- _Instructions for the task_
May I have the line containing "-99,6 +99,7 @@" and every line after it through the end of the data, repeated exactly and with no other lines?
Content starts
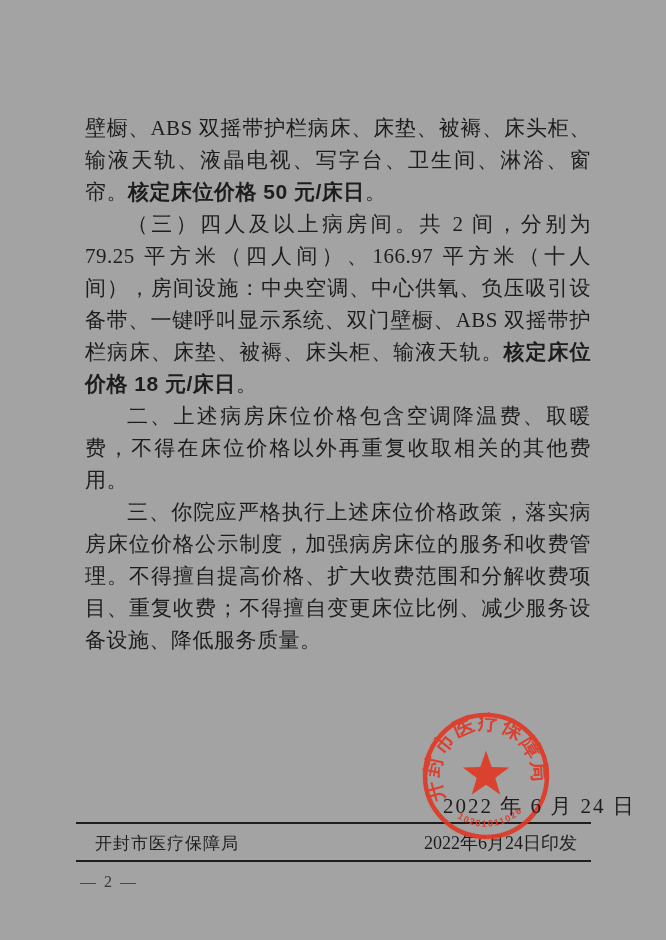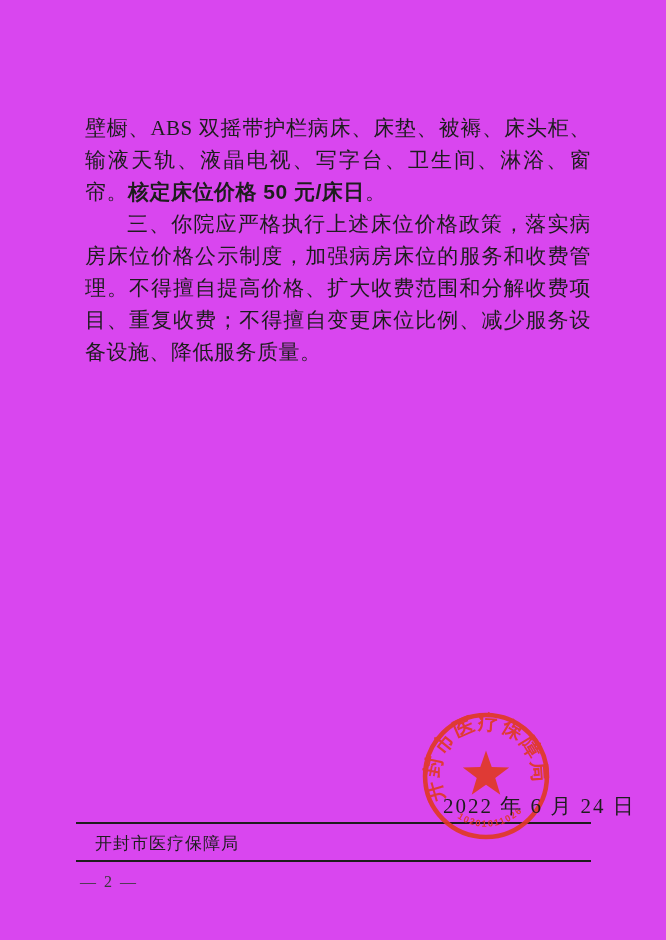--- a/index.html
+++ b/index.html
@@ -6,7 +6,7 @@
   .page{
     position:relative;
     width:666px;height:940px;
-    background:#d946ef;
+    background:#a3a3a3;
     overflow:hidden;
     font-family:"Liberation Serif","DejaVu Serif",serif;
     color:#1d1d1d;

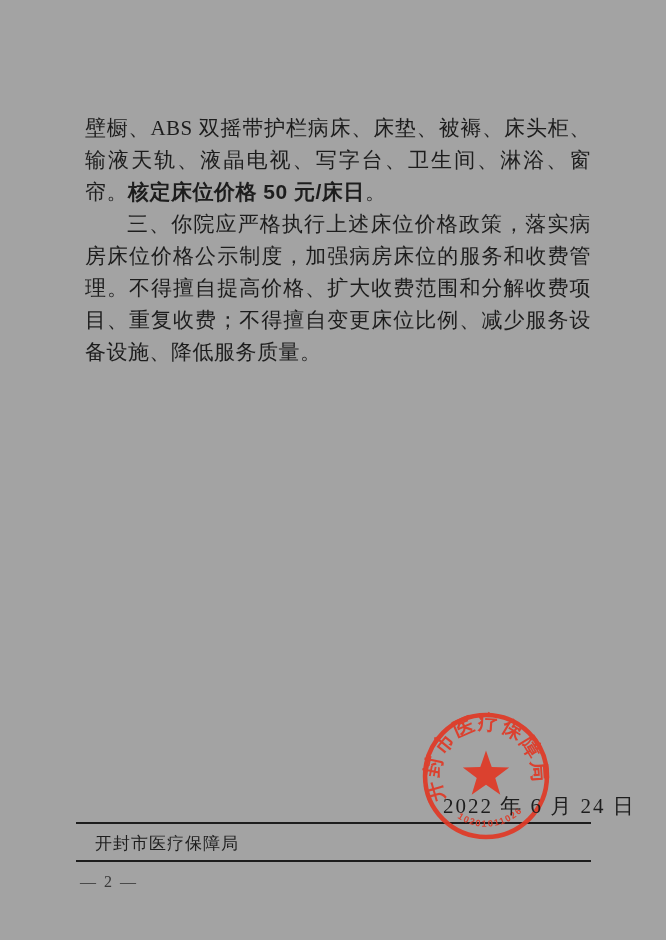--- a/index.html
+++ b/index.html
@@ -74,6 +74,7 @@
 
   <div class="doc-body">
     <p><span>壁橱、ABS 双摇带护栏病床、床垫、被褥、床头柜、输液天轨、液晶电视、写字台、卫生间、淋浴、窗帘。</span><span class="bold-seg">核定床位价格 50 元/床日</span><span>。</span></p>
+    <p class="indent"><span>（三）四人及以上病房间。共 2 间，分别为 79.25 平方米（四人间）、166.97 平方米（十人间），房间设施：中央空调、中心供氧、负压吸引设备带、一键呼叫显示系统、双门壁橱、ABS 双摇带护栏病床、床垫、被褥、床头柜、输液天轨。</span><span class="bold-seg">核定床位价格 18 元/床日</span><span>。</span></p>
     <p class="indent"><span>三、你院应严格执行上述床位价格政策，落实病房床位价格公示制度，加强病房床位的服务和收费管理。不得擅自提高价格、扩大收费范围和分解收费项目、重复收费；不得擅自变更床位比例、减少服务设备设施、降低服务质量。</span></p>
   </div>
 

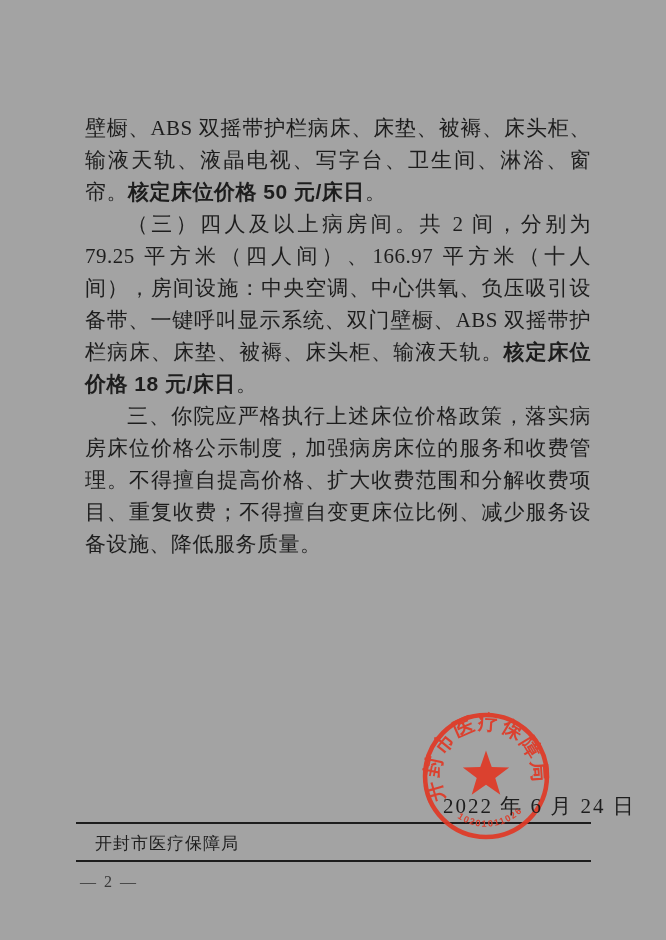--- a/index.html
+++ b/index.html
@@ -75,6 +75,7 @@
   <div class="doc-body">
     <p><span>壁橱、ABS 双摇带护栏病床、床垫、被褥、床头柜、输液天轨、液晶电视、写字台、卫生间、淋浴、窗帘。</span><span class="bold-seg">核定床位价格 50 元/床日</span><span>。</span></p>
     <p class="indent"><span>（三）四人及以上病房间。共 2 间，分别为 79.25 平方米（四人间）、166.97 平方米（十人间），房间设施：中央空调、中心供氧、负压吸引设备带、一键呼叫显示系统、双门壁橱、ABS 双摇带护栏病床、床垫、被褥、床头柜、输液天轨。</span><span class="bold-seg">核定床位价格 18 元/床日</span><span>。</span></p>
+    <p class="indent"><span>二、上述病房床位价格包含空调降温费、取暖费，不得在床位价格以外再重复收取相关的其他费用。</span></p>
     <p class="indent"><span>三、你院应严格执行上述床位价格政策，落实病房床位价格公示制度，加强病房床位的服务和收费管理。不得擅自提高价格、扩大收费范围和分解收费项目、重复收费；不得擅自变更床位比例、减少服务设备设施、降低服务质量。</span></p>
   </div>
 

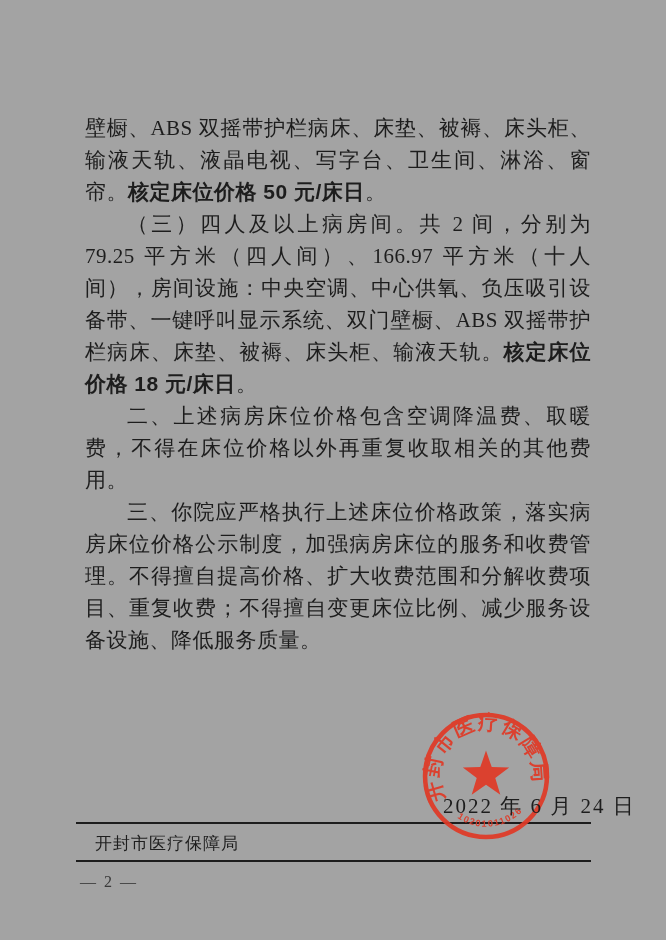--- a/index.html
+++ b/index.html
@@ -99,6 +99,7 @@
   <div class="footer-rule rule-top"></div>
   <div class="footer-row">
     <span class="footer-issuer">开封市医疗保障局</span>
+    <span class="footer-print">2022年6月24日印发</span>
   </div>
   <div class="footer-rule rule-bottom"></div>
Content ends
- _Exercise response_
@@ -99,6 +99,7 @@
   <div class="footer-rule rule-top"></div>
   <div class="footer-row">
     <span class="footer-issuer">开封市医疗保障局</span>
+    <span class="footer-print">2022年6月24日印发</span>
   </div>
   <div class="footer-rule rule-bottom"></div>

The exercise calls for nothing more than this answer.